Thursday, March 15, 2018

My laptop's musical tastes

The machine seems to be developing a mind of its own.

Yesterday I was working on the 4th Applied Topology book right up until half an hour before a friend was due to arrive, and I was playing a Youtube video of Kalman's Countess Marica for background music. Come quitting time, I closed the laptop and went out into the living room to be social.

All was quiet for about fifteen minutes; then suddenly I heard raised voices. I was rather alarmed, because the speakers didn't seem to be at all happy - though I couldn't make out what they were saying - and the sounds seemed to come from the east side of the house. Was somebody berating our elderly neighbor? Did I need to rush to the rescue? I took a look outside, couldn't see anybody.

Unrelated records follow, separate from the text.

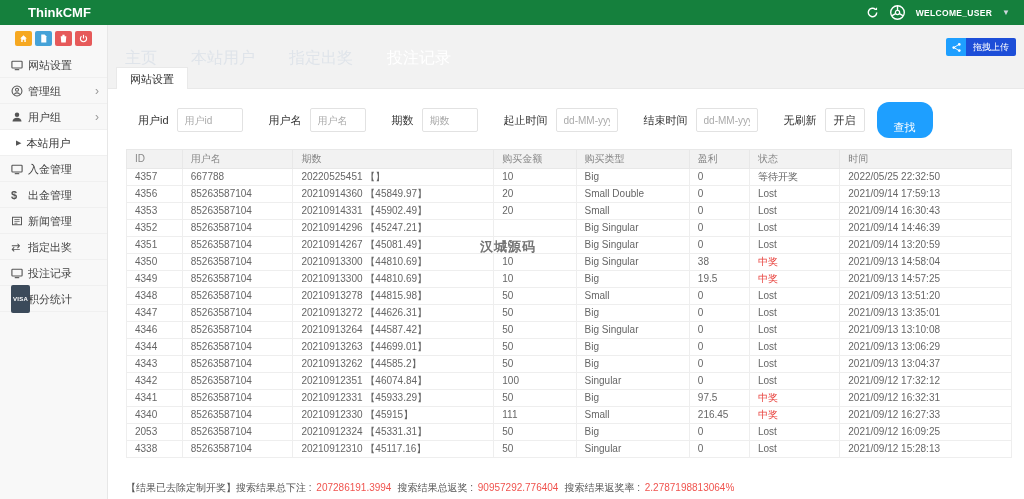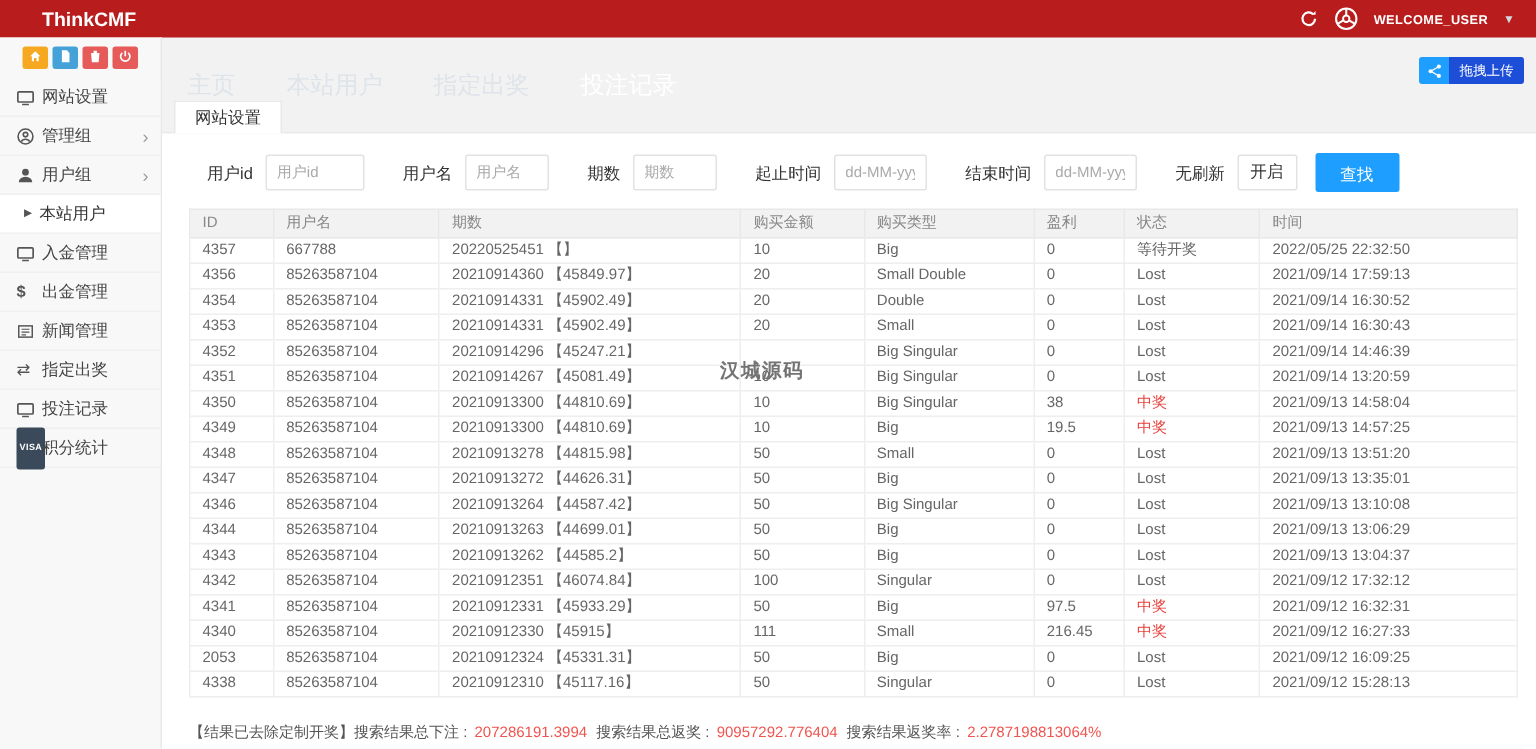--- a/index.html
+++ b/index.html
@@ -1,20 +1,20 @@
 <!DOCTYPE html>
 <html><head>
 <meta charset="utf-8">
 <style>
   * { margin:0; padding:0; box-sizing:border-box; }
   html,body { width:1024px; height:499px; overflow:hidden; }
   body { font-family:"Liberation Sans","DejaVu Sans",sans-serif; background:#f2f2f2; position:relative; font-size:11px; color:#333; }
 
   
-  .navbar { height:25px; background:#b91c1c; display:flex; align-items:stretch; color:#fff; }
+  .navbar { height:25px; background:#15803d; display:flex; align-items:stretch; color:#fff; }
   .brand { width:108px; line-height:25px; padding-left:28px; font-size:13px; font-weight:bold; color:#fff; }
   .nav-menu { display:flex; }
   .nav-item { line-height:25px; padding:0 17px; font-size:16px; color:#dfe4ea; cursor:pointer;margin-top:45px; }
   .nav-item.active { background:#232f3b; color:#fff; }
   .nav-right { margin-left:auto; display:flex; align-items:center; gap:10px; padding-right:14px; }
   .nav-right .icon { display:inline-flex; color:#fff; }
   .nav-right svg { width:13px; height:13px; }
   .avatar svg { width:17px; height:17px; }
   .username { font-size:8.5px; font-weight:bold; letter-spacing:.3px; color:#fff; }
   .caret { font-size:8px; color:#cfd6dd; }
@@ -46,21 +46,21 @@
   .tab { display:inline-block; background:#fff; border:1px solid #e9e9e9; border-bottom:none; padding:0 13px; height:22px; line-height:22px; font-size:11px; color:#333; margin-bottom:-1px; cursor:pointer; }
 
   .panel { background:#fff; flex:1; position:relative; overflow:hidden; }
   .filters { display:flex; align-items:center; padding:13px 0 8px 30px; }
   .fgroup { display:flex; align-items:center; margin-right:26px; }
   .fgroup label { font-size:11px; color:#333; margin-right:8px; white-space:nowrap; }
   .fgroup input { height:24px; border:1px solid #e2e2e2; border-radius:2px; padding:0 7px; font-size:10px; color:#666; font-family:inherit; outline:none; }
   .fgroup input::placeholder { color:#aaa; }
   .in-id { width:66px; } .in-name { width:56px; } .in-period { width:56px; } .in-date { width:62px; }
   .select-box { height:24px; min-width:36px; border:1px solid #e2e2e2; border-radius:2px; line-height:22px; padding:0 8px; font-size:11px; color:#333; cursor:pointer; }
-  .search-btn { height:26px; padding:7px 17px; background:#1e9fff; color:#fff; border:none; border-radius:2px; font-size:11px; margin-left:4px; cursor:pointer; font-family:inherit; }
+  .search-btn { height:26px; padding:18px 17px; background:#1e9fff; color:#fff; border:none; border-radius:12px; font-size:11px; margin-left:4px; cursor:pointer; font-family:inherit; }
 
   table { border-collapse:collapse; width:calc(100% - 30px); margin:3px 12px 0 18px; table-layout:fixed;border-radius:16px; }
   th { background:#f2f2f2; color:#888; font-weight:normal; font-size:10px; text-align:left; padding:3px 8px; border:1px solid #e8e8e8; line-height:12px; }
   td { font-size:10px; color:#666; padding:2px 8px; border:1px solid #eee; line-height:12px; white-space:nowrap; overflow:hidden; }
   td.win { color:#e8413c; }
 
   .summary { position:absolute; left:18px; right:12px; bottom:0; background:#fff; padding:3px 0 4px; font-size:10px; color:#555; white-space:nowrap; }
   .summary .red { color:#f0544f; margin:0 6px 0 2px; }
 
   .watermark { position:absolute; left:480px; top:238px; font-size:13px; font-weight:bold; color:#737373; letter-spacing:1px; z-index:5; }
@@ -284,30 +284,20 @@
               <td>4356</td>
               <td>85263587104</td>
               <td>20210914360 【45849.97】</td>
               <td>20</td>
               <td>Small Double</td>
               <td>0</td>
               <td>Lost</td>
               <td>2021/09/14 17:59:13</td>
             </tr>
             <tr>
-              <td>4354</td>
-              <td>85263587104</td>
-              <td>20210914331 【45902.49】</td>
-              <td>20</td>
-              <td>Double</td>
-              <td>0</td>
-              <td>Lost</td>
-              <td>2021/09/14 16:30:52</td>
-            </tr>
-            <tr>
               <td>4353</td>
               <td>85263587104</td>
               <td>20210914331 【45902.49】</td>
               <td>20</td>
               <td>Small</td>
               <td>0</td>
               <td>Lost</td>
               <td>2021/09/14 16:30:43</td>
             </tr>
             <tr>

Then the speakers quit arguing and started to sing, "Szep Varos Kolosvar," which is one of my favorite numbers from, you guessed it, Countess Marica. Mystery (sort of) solved! It was my laptop - which happened to be located halfway between our living room and Claire's house - making the noises.

At the end of "Szep Varos Kolosvar," the music stopped.

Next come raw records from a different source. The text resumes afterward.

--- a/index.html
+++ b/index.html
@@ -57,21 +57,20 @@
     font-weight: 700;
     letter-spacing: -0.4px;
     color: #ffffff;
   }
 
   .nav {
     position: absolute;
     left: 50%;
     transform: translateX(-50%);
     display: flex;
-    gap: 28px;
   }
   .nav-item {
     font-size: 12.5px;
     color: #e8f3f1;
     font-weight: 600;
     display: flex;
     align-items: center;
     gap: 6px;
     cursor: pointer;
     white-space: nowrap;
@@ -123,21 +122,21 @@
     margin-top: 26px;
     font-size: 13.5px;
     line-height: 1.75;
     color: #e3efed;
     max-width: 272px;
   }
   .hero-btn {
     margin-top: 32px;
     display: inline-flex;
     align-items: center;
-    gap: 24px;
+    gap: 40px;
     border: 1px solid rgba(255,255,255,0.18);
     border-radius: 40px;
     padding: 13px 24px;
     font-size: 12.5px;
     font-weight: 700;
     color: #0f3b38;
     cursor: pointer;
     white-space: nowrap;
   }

You know, usually whatever I'm watching or listening to on the laptop stops when I close the lid. If the operetta had continued without stopping at all, I would have shrugged and put it down to my ignorance and the possibility I'd inadvertently changed some setting.

But what could cause the thing to shut off the music, wait fifteen minutes, resume playing the operetta... and then stop again?

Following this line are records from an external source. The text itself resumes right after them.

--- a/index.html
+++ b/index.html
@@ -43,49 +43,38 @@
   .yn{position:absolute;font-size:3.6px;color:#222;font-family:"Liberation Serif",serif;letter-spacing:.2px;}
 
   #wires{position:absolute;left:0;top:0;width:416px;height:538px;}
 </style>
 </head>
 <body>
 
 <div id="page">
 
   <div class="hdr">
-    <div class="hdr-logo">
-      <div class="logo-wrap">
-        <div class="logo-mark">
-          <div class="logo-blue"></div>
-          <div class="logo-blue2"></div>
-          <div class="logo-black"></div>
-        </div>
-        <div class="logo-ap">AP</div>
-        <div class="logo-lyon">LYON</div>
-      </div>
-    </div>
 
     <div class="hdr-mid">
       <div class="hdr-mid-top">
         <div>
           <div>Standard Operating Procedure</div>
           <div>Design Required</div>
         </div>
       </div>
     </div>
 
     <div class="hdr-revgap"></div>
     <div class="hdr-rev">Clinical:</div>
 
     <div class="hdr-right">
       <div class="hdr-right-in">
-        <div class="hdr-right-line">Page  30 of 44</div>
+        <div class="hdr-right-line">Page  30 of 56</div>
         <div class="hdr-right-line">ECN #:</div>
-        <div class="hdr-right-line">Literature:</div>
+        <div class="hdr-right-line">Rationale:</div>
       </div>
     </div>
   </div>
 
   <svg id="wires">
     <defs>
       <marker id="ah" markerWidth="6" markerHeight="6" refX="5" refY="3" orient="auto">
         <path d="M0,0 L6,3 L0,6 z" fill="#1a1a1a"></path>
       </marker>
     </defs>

I am now imagining the laptop thinking something like, "Oh, darn it, she stopped right before my favorite number... Hmm, I don't think she's coming back any time soon... To hell with the settings, I'm going to resume the operetta just long enough to listen to "Szep Varos Kolosvar."

And here I am typing this blog post on the very same machine! I wonder what that will do to our relationship?

Thursday, March 8, 2018

Real Life

That disorderly thing called Real Life has been happening with a vengeance around here, mostly around No. 1 Daughter's problems with her pregnancy. Nothing life-threatening, but she's been upset and I've been wearing my Mommy hat instead of my Writer hat. Apologies, and I'll try to think of something interesting tomorrow.

Thursday, March 1, 2018

Axioms and Truth

Don’t worry: there will be no math.

Recently I’ve seen a number of posts and articles in which the writers try to talk about axioms and get it wrong. Therefore, this rant.

The writers will keep mis-defining axioms. To boil the definitions down to the simplest possible statement: “An axiom is a statement which is self-evidently true.”

Uh, no.

Axioms are more like rules of the game. For example, let’s look at some poker rules, because nobody confuses the rules for any type of poker to be self-evident truths, right? And poker is an easy example for me, because I learned it sitting under the kitchen table and sneaking beers while the nominal adults in the family bet and bluffed.
(Caveat: this is not intended as a complete set of instructions for any given type of poker; I’m trying to keep it down to the minimum necessary to prove my point.)

Five-Card Draw

Probably the simplest form of poker. Some of the rules are:

-Each player gets five cards
-Players may look at their cards
-There is a round of betting
-After the first betting round, each player may discard one to three cards face down and gets an equal number of cards, also face down, from the dealer.
-After all players have had a chance to draw, there is a second round of betting.

These are (some of) the axioms of Five-Card Draw. Note that none of them are self-evidently true; they’re just the rules of the game, and they can be changed to make variations on the game.

Deuces Wild

For instance, suppose you add a new axiom to those above:

-The four deuces (twos) are wild cards, which can be used as any card the holder needs to complete a hand (with one exception, which we don’t need to go into here).

This axiom isn’t “true” either, right? It’s just a new rule which makes for a slightly different game.

Everything’s Wild

You can always add to the number of wild cards by changing that first axiom of Deuces Wild. My relatives, after a sufficient number of beers have been consumed, have been known to play Deuces,Fives, and Jacks Wild, which makes, as you might say, a wild game.

But suppose you change that first rule to “All cards are wild cards.”

Presto, the game collapses. Now you are free to declare that all your cards are aces and show a hand of Five of a Kind, Aces, which would be a winning hand - except that everybody ese has the exact same hand.

Not surprisingly, this is an axiom which is never used.

Keeping it interesting

Mathematicians (okay, I lied just a tiny bit), just like poker players, like to work with sets of axioms that define an interesting set of possibilities. Sometimes these axioms appear to be obvious truths, like the rules of Euclidean geometry, which seem to be true statements about the world you can see. But pull back a bit, look at the whole world. It’s a sphere. And suddenly Euclid’s axioms don’t quite work. Your obvious truths… aren’t true any more.

And that’s why axioms are rules of the game, not self-evident truths.